The anticipation of this perceived boost is already showing itself as bullishness in the sector, with a newly debuted stock seeing satisfactory upward momentum.

It’s time to party like it’s 2018 all over again

Up 11.56% at the time of writing, Avicanna (TSX:AVCN) is on a mission to lead the medical cannabis market. A newcomer on the TSX, the company is one of a raft of IPOs set to appear on Canada’s largest stock exchange this year.

Producing a range of healthcare and consumer cannabis products, the newly listed grower is a research-driven company that belongs on a marijuana investor’s radar.

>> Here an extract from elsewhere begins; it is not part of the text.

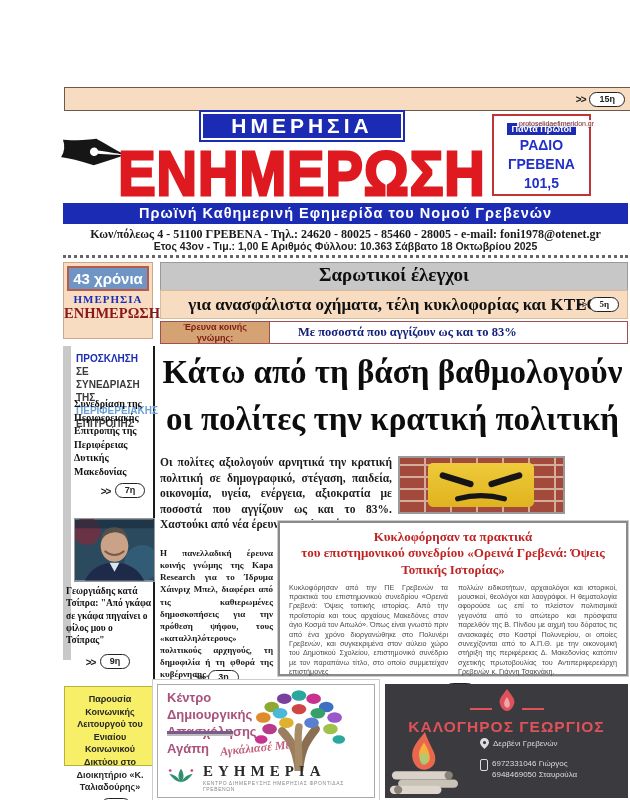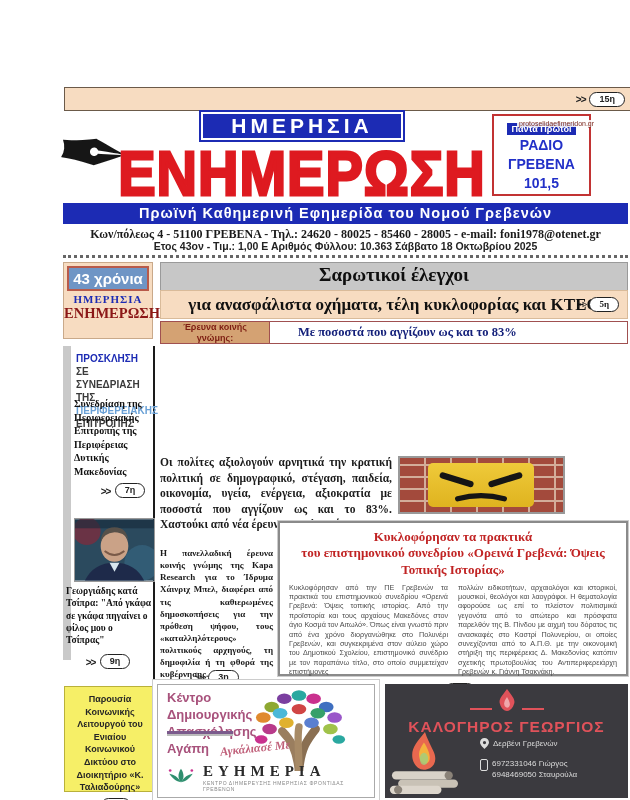"Κάτω από τη βάση βαθμολογούν" div.abs { html: none -> <div> <div>Κάτω από τη βάση βαθμολογούν</div> <div>οι πολίτες την κρατική πολιτική</div> </div> }
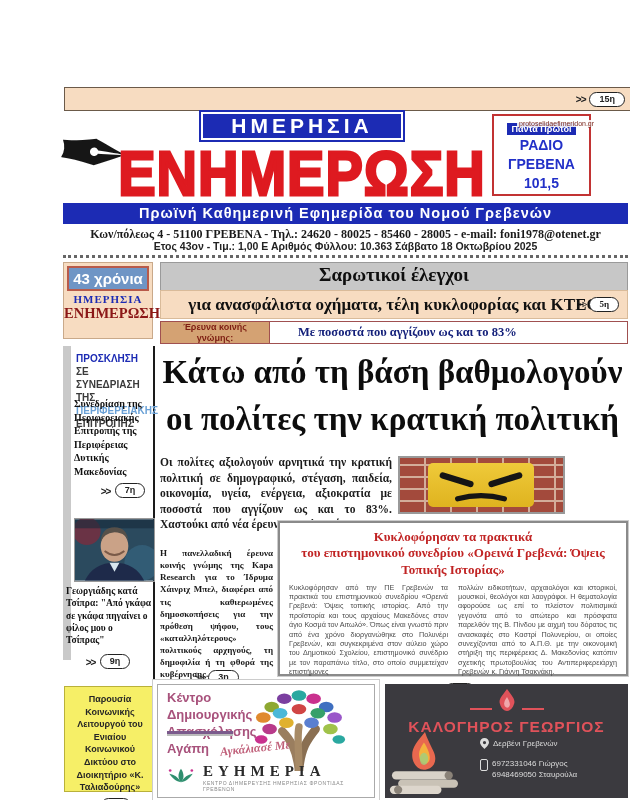"Παρουσία Κοινωνικής Λειτουργού του" .yellowbox { height: 106px -> 80px }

With cultivation centred in Colombia in the form of a pair of majority-owned subsidiaries, Avicanna grows and processes cannabis for the production of extracts and cannabinoids.

As such, Avicanna is able to process purified forms of cannabidiol (CBD) and tetrahydrocannabinol (THC), and leads the new wave of marijuana growers to hit the TSX in 2019. The next name to debut in this space will be Israel’s Breath of Life International.

Growth investors looking for positive signs also took kindly to the news that Curaleaf Holdings (CNSX:CURA) had gobbled up GR Companies (also known as Grassroots).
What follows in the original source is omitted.